Shot in rural Kansas in the 20’s, the film reflects Parks view growing up in a poor family in Kansas, youngest of 15 children. The Kansas land could quickly change to pain. The Learning Tree is based on a crime changed into a vehicle for hate. Parks in his youth saw more than one killing by the local sheriff, unquestioned authority, a racist. The film does not name a villain. It forces us to look at the economics that thrived in Kansas. Parks said that we can not just picture evil “and say ‘This is a bigot’ because bigots have a way of looking just like everyone else. What the camera had to do was to expose the evils of racism, the evils of poverty, the discrimination, and the bigotry, by showing the people who suffered most under it.”
If we are asked to witness something, to many the term means explaining the events in a clear objective terms as they happened in a court. Another view might be found in a Black Baptist Church. Parks said “the word also means a deeply personal statement of an inner truth, spoken in a voice that can not be stilled or shouted down.” Parks framed the Kansas plains and the people in clarity. The film also witnesses another truth so important that can not be restrained. The combination showing the outer surface of society while at the same time viewing the inside of the protagonist’s hearts is an explosive combination.
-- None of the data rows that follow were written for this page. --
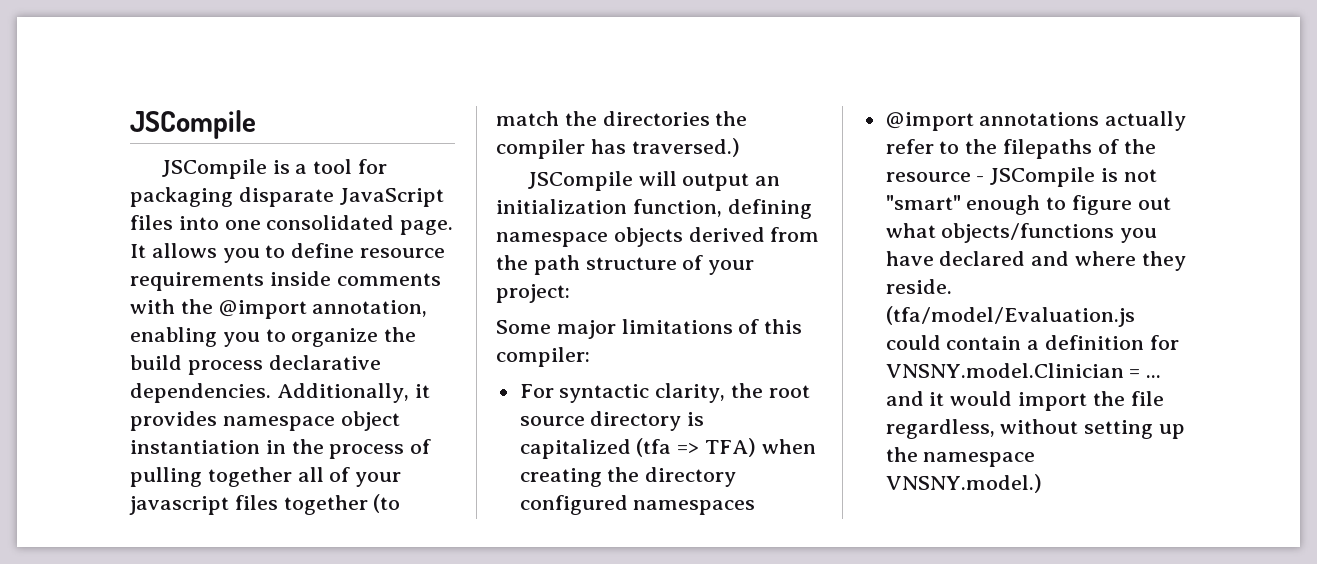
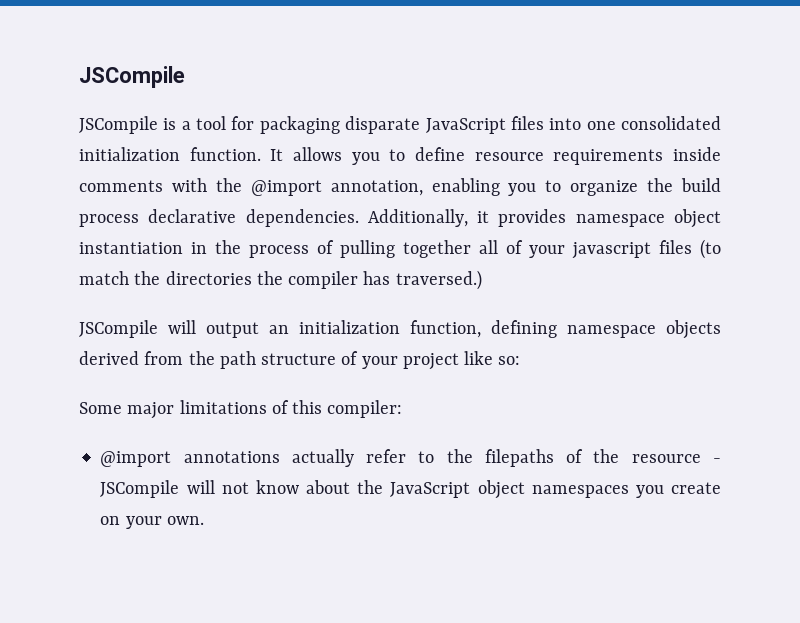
- JSCompile is a tool for packaging disparate JavaScript files into one consolidated page.
+ JSCompile is a tool for packaging disparate JavaScript files into one consolidated initialization function.
- Additionally, it provides namespace object instantiation in the process of pulling together all of your javascript files together (to match the directories the compiler has traversed.)
+ Additionally, it provides namespace object instantiation in the process of pulling together all of your javascript files (to match the directories the compiler has traversed.)
- JSCompile will output an initialization function, defining namespace objects derived from the path structure of your project:
+ JSCompile will output an initialization function, defining namespace objects derived from the path structure of your project like so:
- For syntactic clarity, the root source directory is capitalized (tfa => TFA) when creating the directory configured namespaces
- @import annotations actually refer to the filepaths of the resource - JSCompile is not "smart" enough to figure out what objects/functions you have declared and where they reside. (tfa/model/Evaluation.js could contain a definition for VNSNY.model.Clinician = ... and it would import the file regardless, without setting up the namespace VNSNY.model.)
+ @import annotations actually refer to the filepaths of the resource - JSCompile will not know about the JavaScript object namespaces you create on your own.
The 1920 setting of Kansas is deceptive. The film called for change – briefly known as LEARN, BABY, LEARN, THE LEARNING TREE. In 1969 the flames of racial frustration had long simmered. The film was a cool wind showing viewers a different understanding of the black experience than the media view. Parks saw a view of a Kansas with strong families and honesty between the races and a nightmare red with the burning skies – a place where a young man has to pick between living with himself and others – a choice of life or death. “The learning tree grows alone, windblown and solitary on the dusty plains.” The film turns of the ability of whites to hate blacks and in doing so watch them self-destruct consumed by the hatred that they express. “In a place where the land ordinarily yields a rich bounty, this tree bears a bitter fruit.” Put this on your list of videos worth watching.